Elle va devoir faire des investissements massifs si elle reste arc-boutée sur son orthodoxie budgétaire, qu'elle impose aussi à ses partenaires européens, elle ne le pourra pas. Et au fond, cette situation difficile pour l'Allemagne, c'est peut-être quelque part une opportunité pour l'Europe, parce que l'Allemagne va enfin pouvoir réaliser le besoin d'un partage de ressources budgétaires. Un emprunt commun, c'est une des options du rapport Draghi. C'est un peu le chemin de l'union budgétaire qui est en train de s'ouvrir alors que c'était complètement bloqué.
On a vu que l'économie mondiale est très dépendante de la géopolitique, et il y a une élection présidentielle aux États-Unis au mois de novembre. Victoire de Kamala Harris ou victoire de Trump, qu'est-ce que ça peut changer pour l'économie mondiale ?
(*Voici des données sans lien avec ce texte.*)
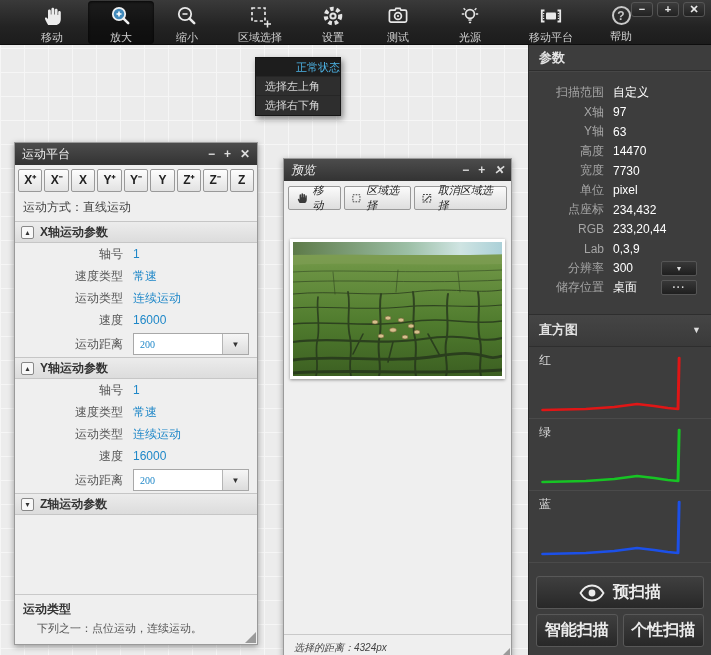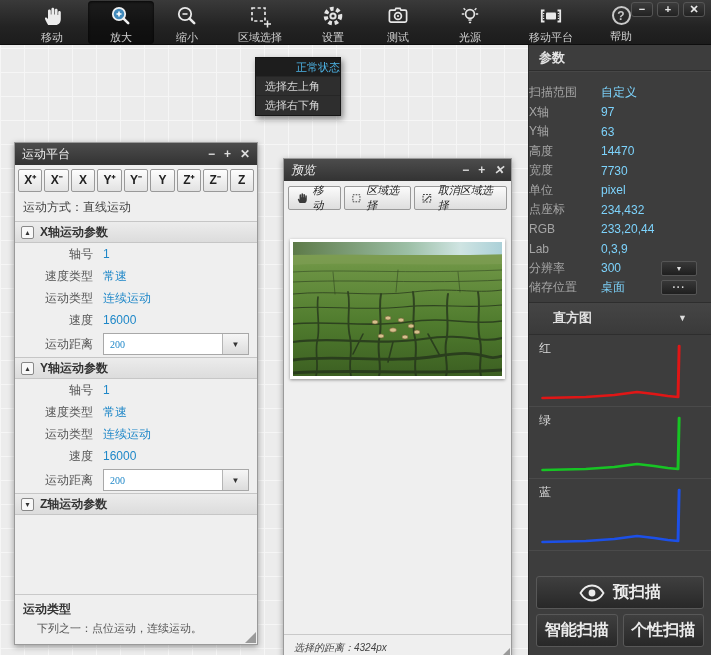--- a/index.html
+++ b/index.html
@@ -133,7 +133,7 @@
     font-weight:bold; border-bottom:1px solid #2e2e2e; box-shadow:0 1px 0 #474747; flex:none;
   }
   .drow { display:flex; align-items:center; height:19.5px; flex:none; position:relative; }
-  .drow .lbl { width:72px; text-align:left; padding-right:9px; font-size:12px; color:#a5a5a5; flex:none; }
+  .drow .lbl { width:84px; text-align:right; padding-right:9px; font-size:12px; color:#a5a5a5; flex:none; }
   .drow .val { font-size:12px; color:#7dd3fc; }
   .mini-btn {
     position:absolute; right:14px; top:2px; width:36px; height:15px;

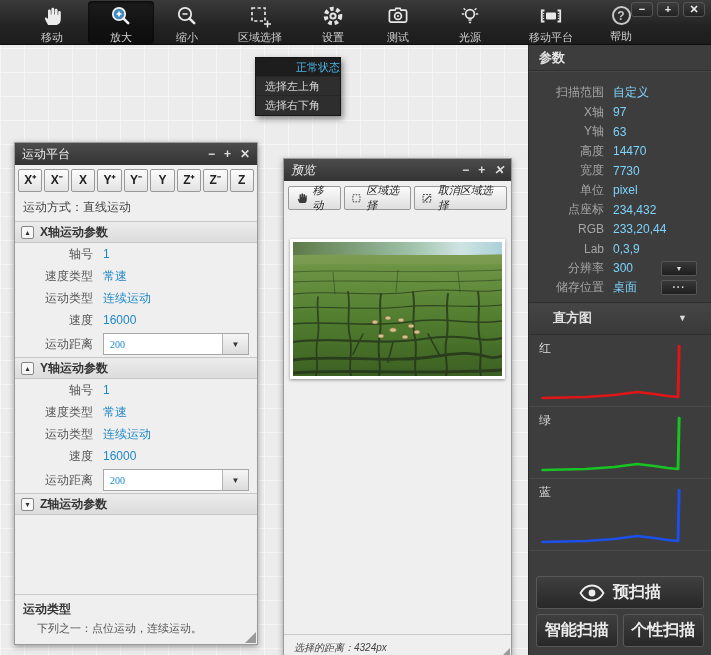--- a/index.html
+++ b/index.html
@@ -134,7 +134,7 @@
   }
   .drow { display:flex; align-items:center; height:19.5px; flex:none; position:relative; }
   .drow .lbl { width:84px; text-align:right; padding-right:9px; font-size:12px; color:#a5a5a5; flex:none; }
-  .drow .val { font-size:12px; color:#7dd3fc; }
+  .drow .val { font-size:12px; color:#ffffff; }
   .mini-btn {
     position:absolute; right:14px; top:2px; width:36px; height:15px;
     background:linear-gradient(#383838,#1f1f1f); border:1px solid #555; border-radius:2px;

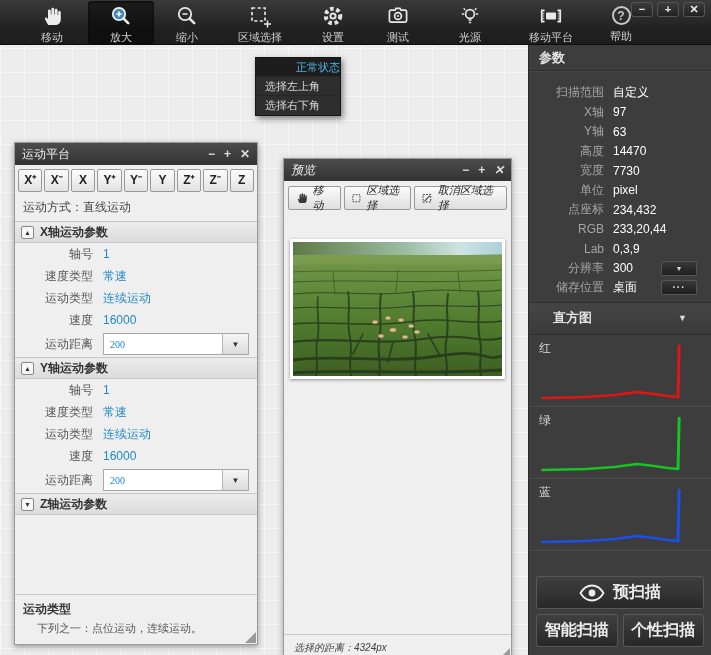--- a/index.html
+++ b/index.html
@@ -84,7 +84,7 @@
   }
   .sec-title { font-size:12px; font-weight:bold; color:#333; }
 
-  .prow { display:flex; align-items:center; height:22px; flex:none; padding-right:8px; }
+  .prow { display:flex; align-items:center; height:22px; flex:none; padding-right:8px;padding-left:30px; }
   .prow .lbl { width:88px; text-align:right; font-size:12px; color:#555; padding-right:10px; flex:none; }
   .prow .val { font-size:12px; color:#1e87c8; }
   .drop {

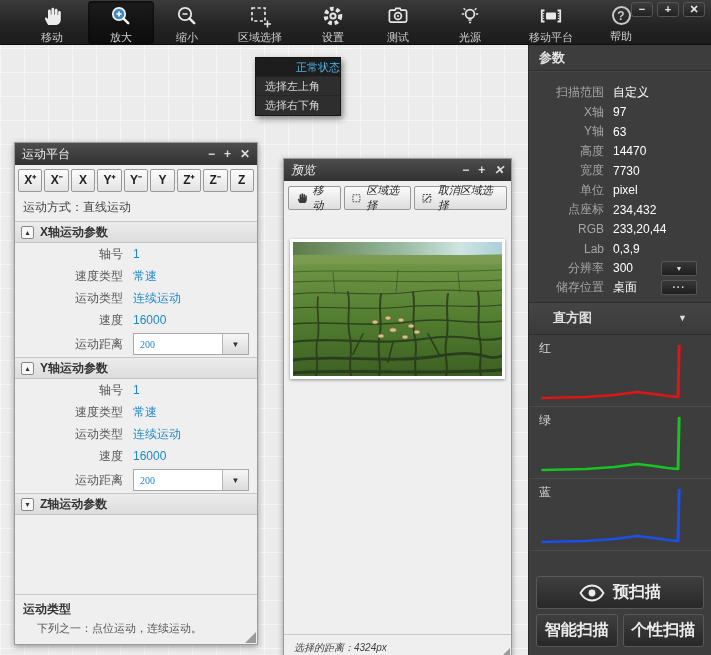--- a/index.html
+++ b/index.html
@@ -144,8 +144,8 @@
   .hist-bar {
     height:33px; background:linear-gradient(#454545,#3a3a3a);
     border-top:1px solid #2e2e2e; border-bottom:1px solid #2e2e2e;
-    display:flex; align-items:center; padding:0 24px; color:#e0e0e0;
-    font-size:13px; font-weight:bold; flex:none; margin-top:4px; cursor:pointer;
+    display:flex; align-items:center; padding:0 10px; color:#e0e0e0;
+    font-size:13px; font-weight:bold; flex:none; margin-top:16px; cursor:pointer;
   }
   .hist-bar .tgl { margin-left:auto; font-size:9px; color:#ddd; }
   .hist-block { height:72px; border-bottom:1px solid #4a4a4a; position:relative; flex:none; }

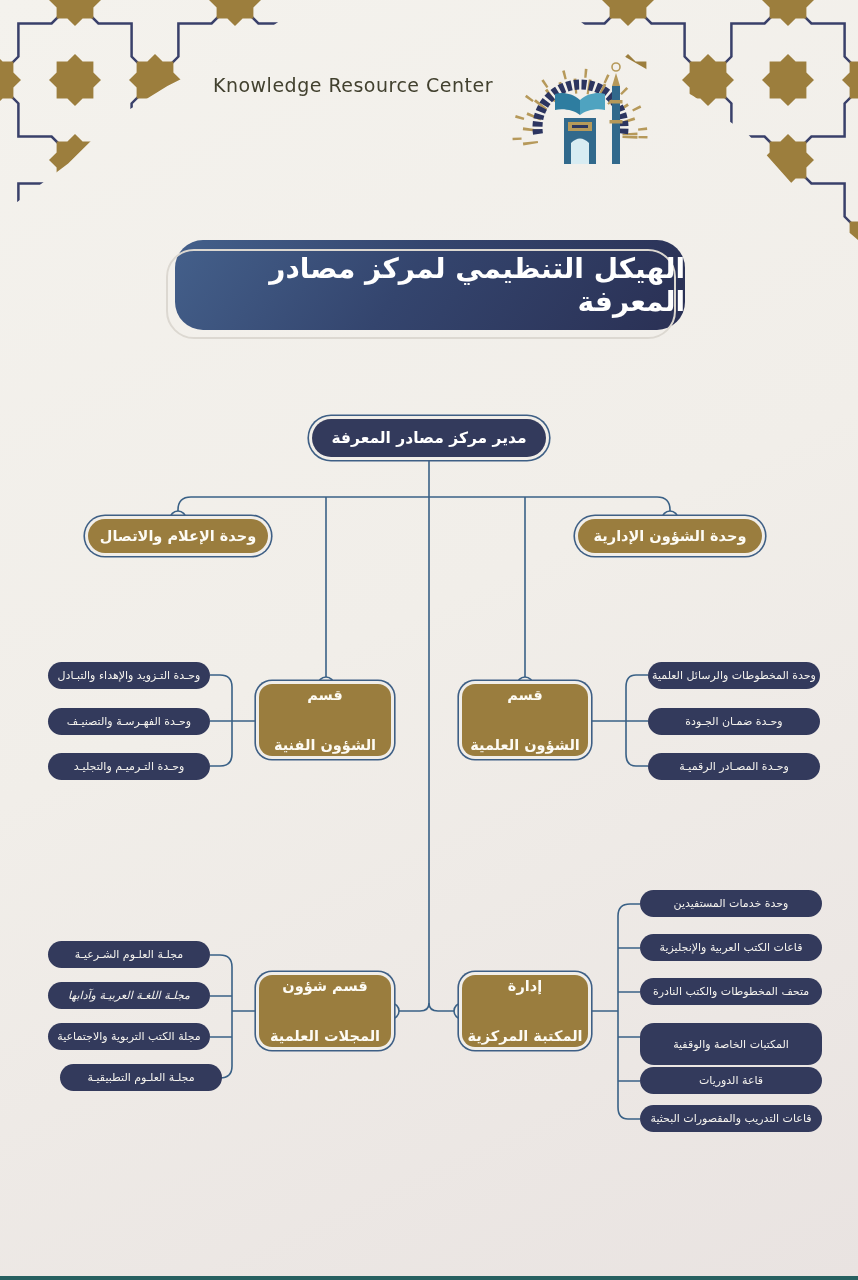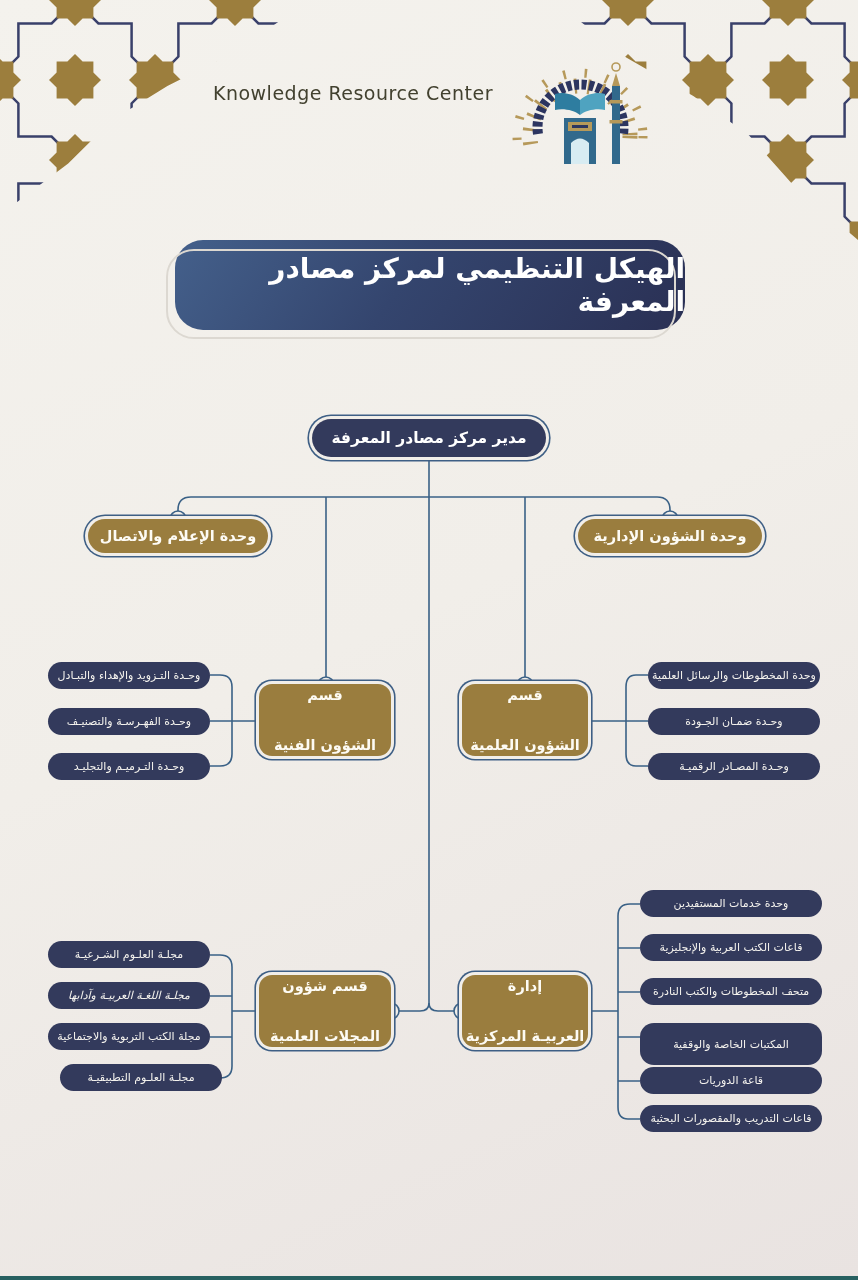--- a/index.html
+++ b/index.html
@@ -15,7 +15,7 @@
   
   .hdr-text{position:absolute;left:188px;top:74px;width:330px;text-align:center;z-index:2;}
   .hdr-ar{font-size:25px;font-weight:bold;color:#2b3560;direction:rtl;line-height:1.3;}
-  .hdr-en{font-size:19px;color:#42412f;margin-top:8px;letter-spacing:.5px;}
+  .hdr-en{font-size:19px;color:#42412f;margin-top:0;letter-spacing:.5px;}
   .logo{position:absolute;left:508px;top:48px;z-index:2;}
   
   .banner{

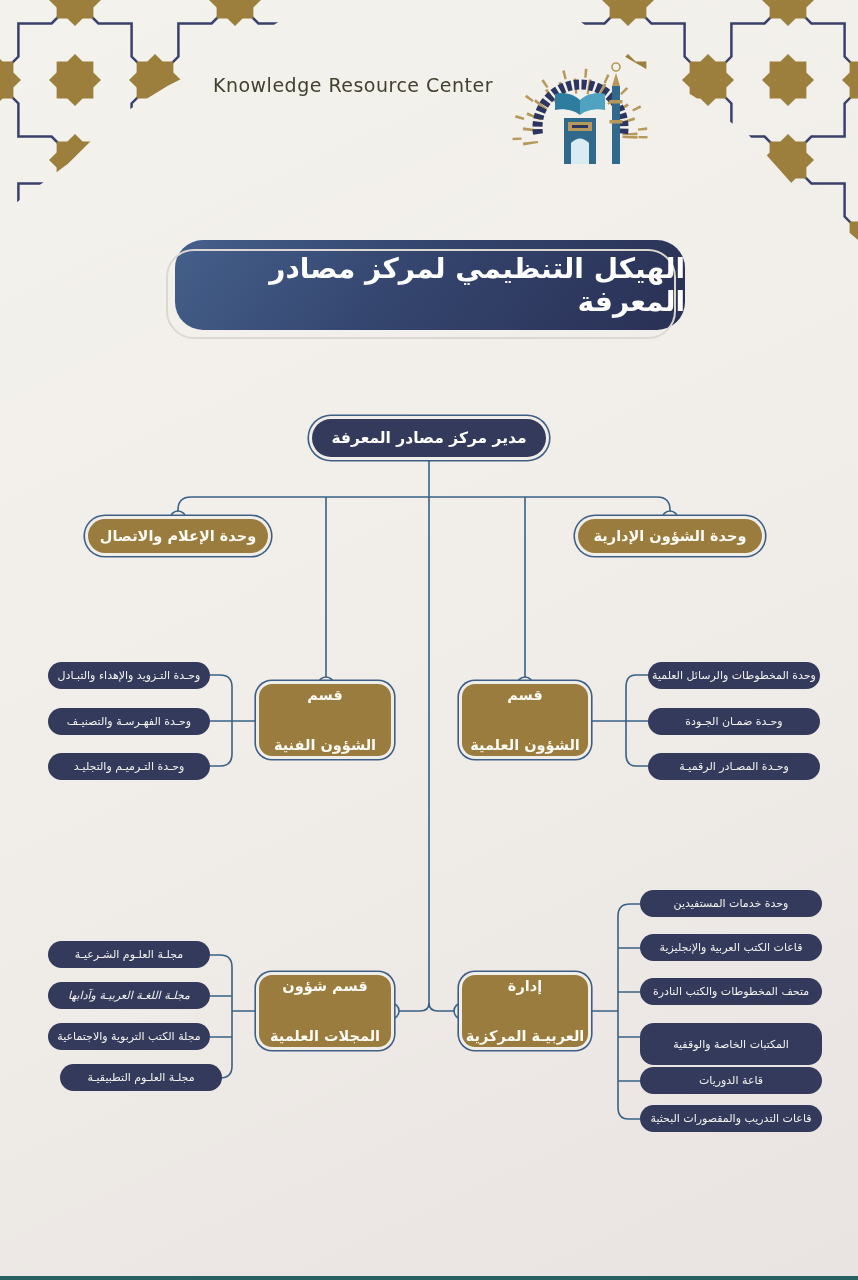--- a/index.html
+++ b/index.html
@@ -169,7 +169,7 @@
 
   <div class="node box-gold" style="left:462px;top:975px;width:126px;height:72px;">
     <span>إدارة</span>
-    <span>العربيـة المركزية</span>
+    <span>المكتبة المركزية</span>
   </div>
   <div class="node pill-sm" style="left:640px;top:890px;width:182px;height:27px;">وحدة خدمات المستفيدين</div>
   <div class="node pill-sm" style="left:640px;top:934px;width:182px;height:27px;">قاعات الكتب العربية والإنجليزية</div>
Ce que ça peut changer, c'est ce qui va se passer au niveau du commerce international. Il y a un chapitre dans l'ouvrage qui pointe les difficultés de l'Organisation mondiale du commerce, qui montre que le multilatéralisme qui prévalait il y a encore quelques décennies, eh bien est vraiment sur le fil du rasoir. Et si Trump arrivait au pouvoir et lançait la guerre commerciale qu'il a promise, alors là, ce serait vraiment le coup de grâce pour le multilatéralisme. Et ce serait l'affirmation d'un protectionnisme partout dans le monde, parce qu'il y aura forcément des représailles.
En revanche, Kamala Harris serait la continuité en termes de politique économique ?
Oui, c'est plus la continuité. Quand le chapitre sur le multilatéralisme a été rédigé, Kamala Harris n'était pas encore dans la course. Et donc la crainte, c'était vraiment de voir Trump arriver. Là, peut-être que la donne change un peu.